Bea Cukai Kalbagbar Gagalkan Peredaran Lebih dari 2.060 Ballpress Senilai Rp16,48 Miliar
- account_circle Admin
- calendar_month Selasa, 23 Jun 2026
- comment 0 komentar
- print Cetak

Kantor Wilayah Bea Cukai Kalimantan Bagian Barat (Kalbagbar) berhasil menggagalkan peredaran sekitar 2.060 bale pakaian bekas impor ilegal (ballpress)
info Atur ukuran teks artikel ini untuk mendapatkan pengalaman membaca terbaik.
YOKALBAR– Kantor Wilayah Bea Cukai Kalimantan Bagian Barat (Kalbagbar) berhasil menggagalkan peredaran sekitar 2.060 bale pakaian bekas impor ilegal (ballpress) dengan nilai mencapai Rp16,48 miliar. Ribuan bale pakaian bekas tersebut diamankan dalam operasi yang digelar di Kabupaten Kubu Raya dan Kabupaten Mempawah pada 19–22 Juni 2026.
Kepala Bea Cukai Kalimantan Bagian Barat, Budi Harjanto, mengatakan pengungkapan kasus ini merupakan hasil pengawasan dan analisis intelijen yang dilakukan jajarannya terhadap aktivitas pemasukan barang ilegal di wilayah Kalimantan Barat.
“Keberhasilan ini merupakan hasil sinergi antara Bea Cukai, Direktorat Penindakan dan Penyidikan Bea Cukai, serta dukungan TNI dan Polri dalam upaya mencegah masuknya barang ilegal ke wilayah Indonesia,” ujarnya.
Menurut Budi, pengungkapan bermula dari informasi intelijen yang mengidentifikasi adanya dugaan pengiriman pakaian bekas impor ilegal dari Kalimantan Barat menuju Jakarta. Informasi tersebut kemudian ditindaklanjuti melalui serangkaian pemeriksaan dan pengembangan di lapangan.
“Dari hasil operasi, petugas menemukan pakaian bekas impor yang ditimbun di sejumlah gudang dan telah siap untuk didistribusikan menggunakan beberapa sarana pengangkut,” katanya.
Seluruh barang yang ditemukan kemudian dilakukan penegahan dan diamankan ke Kantor Wilayah Bea Cukai Kalimantan Bagian Barat untuk proses pemeriksaan lebih lanjut.

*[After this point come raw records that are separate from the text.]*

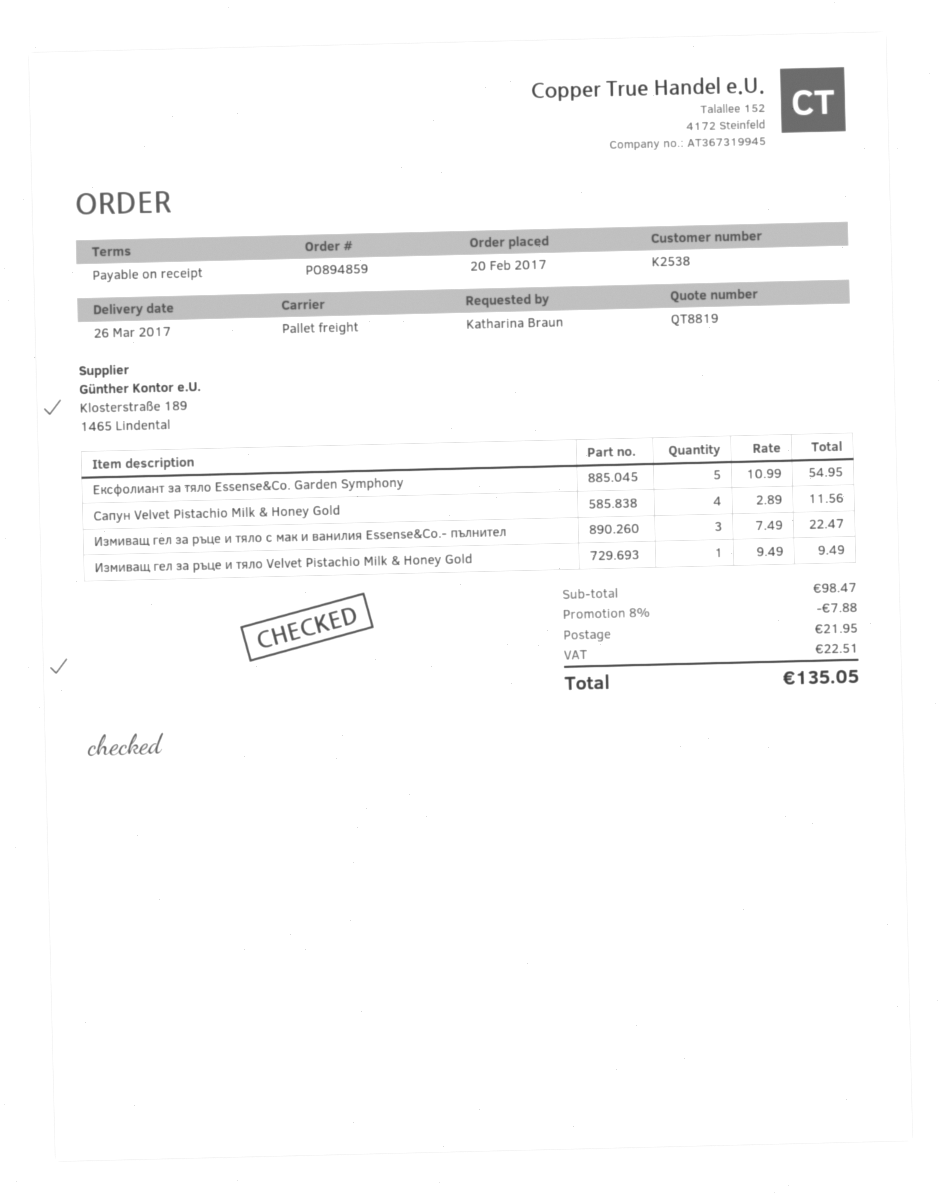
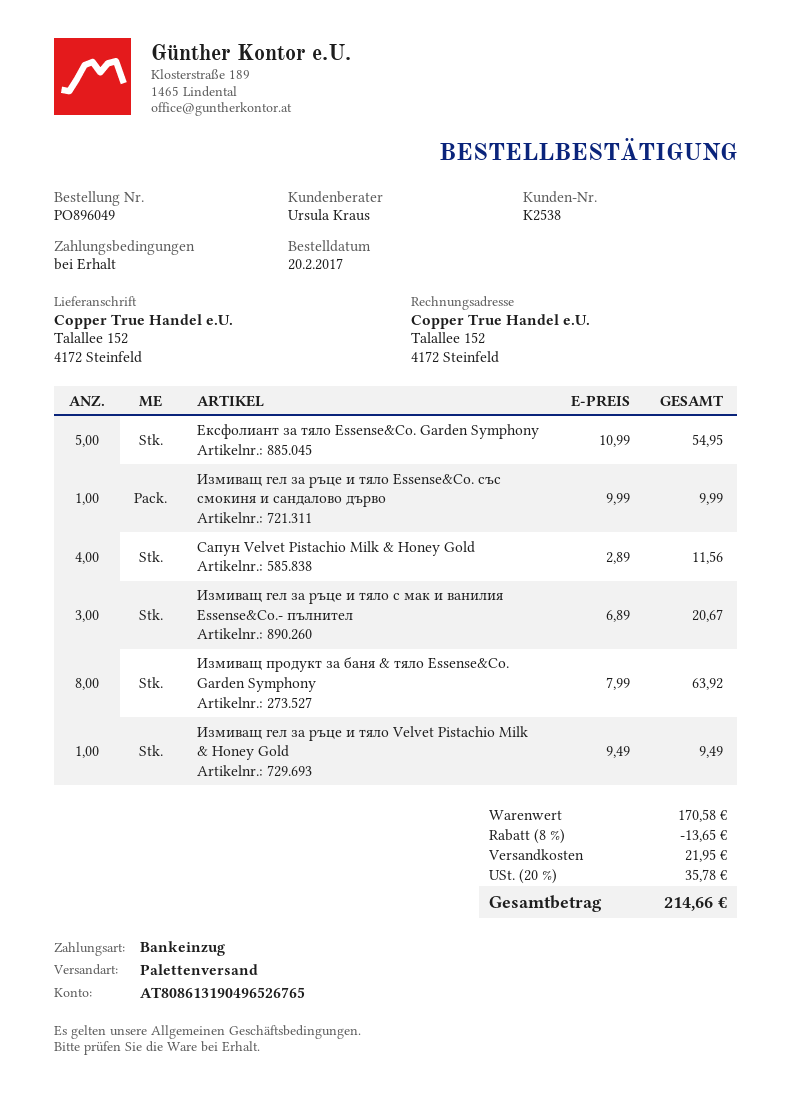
order number: PO894859 -> PO896049
Измиващ гел за ръце и тяло с мак и ванилия Essense&Co.- пълнител: 3 x 7.49 = 22.47 -> 3 x 6.89 = 20.67
Измиващ гел за ръце и тяло Essense&Co. със смокиня и сандалово дърво: none -> 1 x 9.99 = 9.99
Измиващ продукт за баня & тяло Essense&Co. Garden Symphony: none -> 8 x 7.99 = 63.92
subtotal: 98.47 -> 170.58
discount: 8% = 7.88 -> 8% = 13.65
tax: 22.51 -> 35.78
total: 135.05 -> 214.66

Budi menjelaskan, modus yang digunakan pelaku diduga dengan memasukkan barang yang dilarang melalui jalur tidak resmi, kemudian menimbunnya di kawasan pergudangan yang bercampur dengan komoditas umum guna menghindari pengawasan petugas.
“Modus seperti ini kerap digunakan untuk menyamarkan keberadaan barang ilegal sehingga sulit terdeteksi. Namun melalui penguatan pengawasan dan kerja sama lintas instansi, upaya tersebut berhasil kami ungkap,” jelasnya.

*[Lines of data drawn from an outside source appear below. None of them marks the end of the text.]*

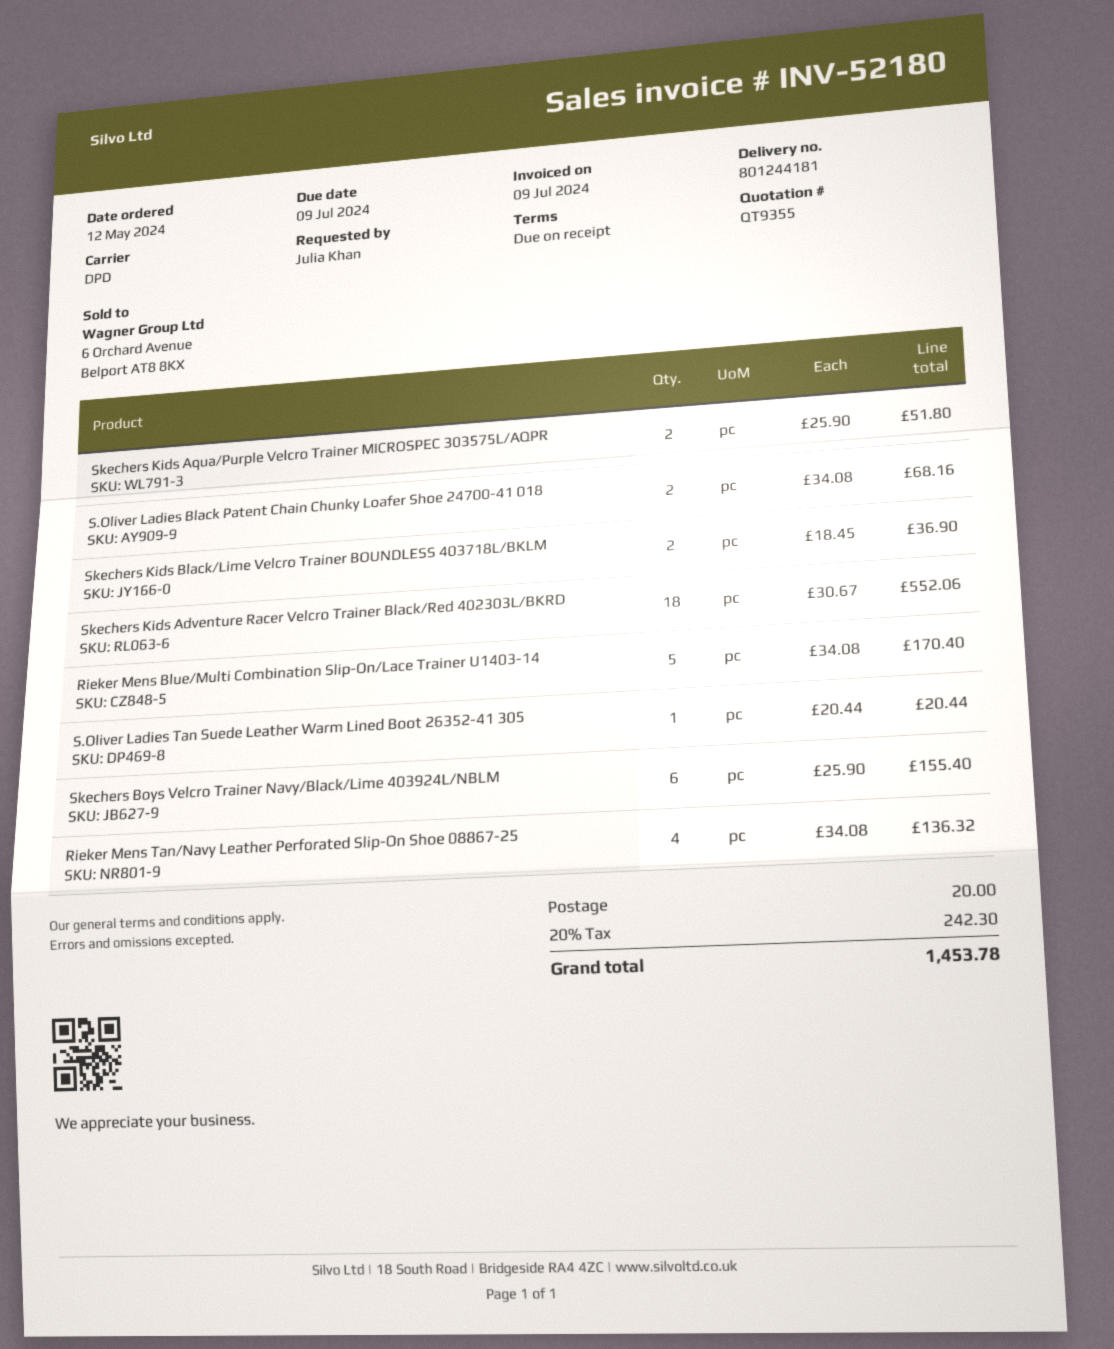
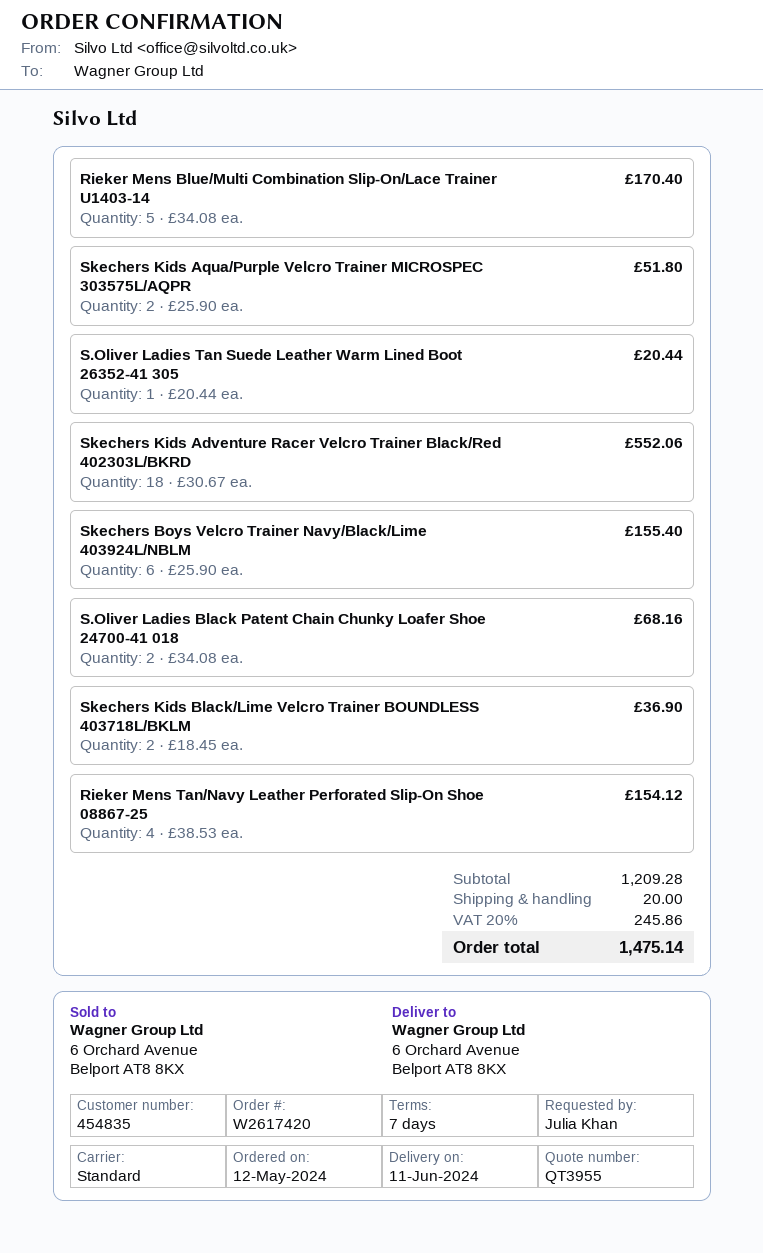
quote number: QT9355 -> QT3955
payment terms: on receipt -> 7 days
shipping method: DPD -> standard
Rieker Mens Tan/Navy Leather Perforated Slip-On Shoe 08867-25: 4 x 34.08 = 136.32 -> 4 x 38.53 = 154.12
tax: 20% = 242.30 -> 20% = 245.86
total: 1453.78 -> 1475.14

Saat ini, Bea Cukai masih melakukan pendalaman terhadap pihak-pihak yang diduga terlibat dalam kasus tersebut. Perbuatan itu diduga melanggar Pasal 102 huruf (f) atau Pasal 103 huruf (d) Undang-Undang Nomor 10 Tahun 1995 tentang Kepabeanan sebagaimana telah diubah dengan Undang-Undang Nomor 17 Tahun 2006.
Budi menegaskan, pihaknya akan terus memperkuat pengawasan guna melindungi masyarakat dan industri dalam negeri dari dampak peredaran barang ilegal.
“Penindakan ini menegaskan komitmen Bea Cukai dalam menjaga kepatuhan terhadap ketentuan kepabeanan, melindungi industri nasional, serta menciptakan iklim perdagangan yang sehat melalui sinergi bersama aparat penegak hukum dan instansi terkait,” pungkasnya.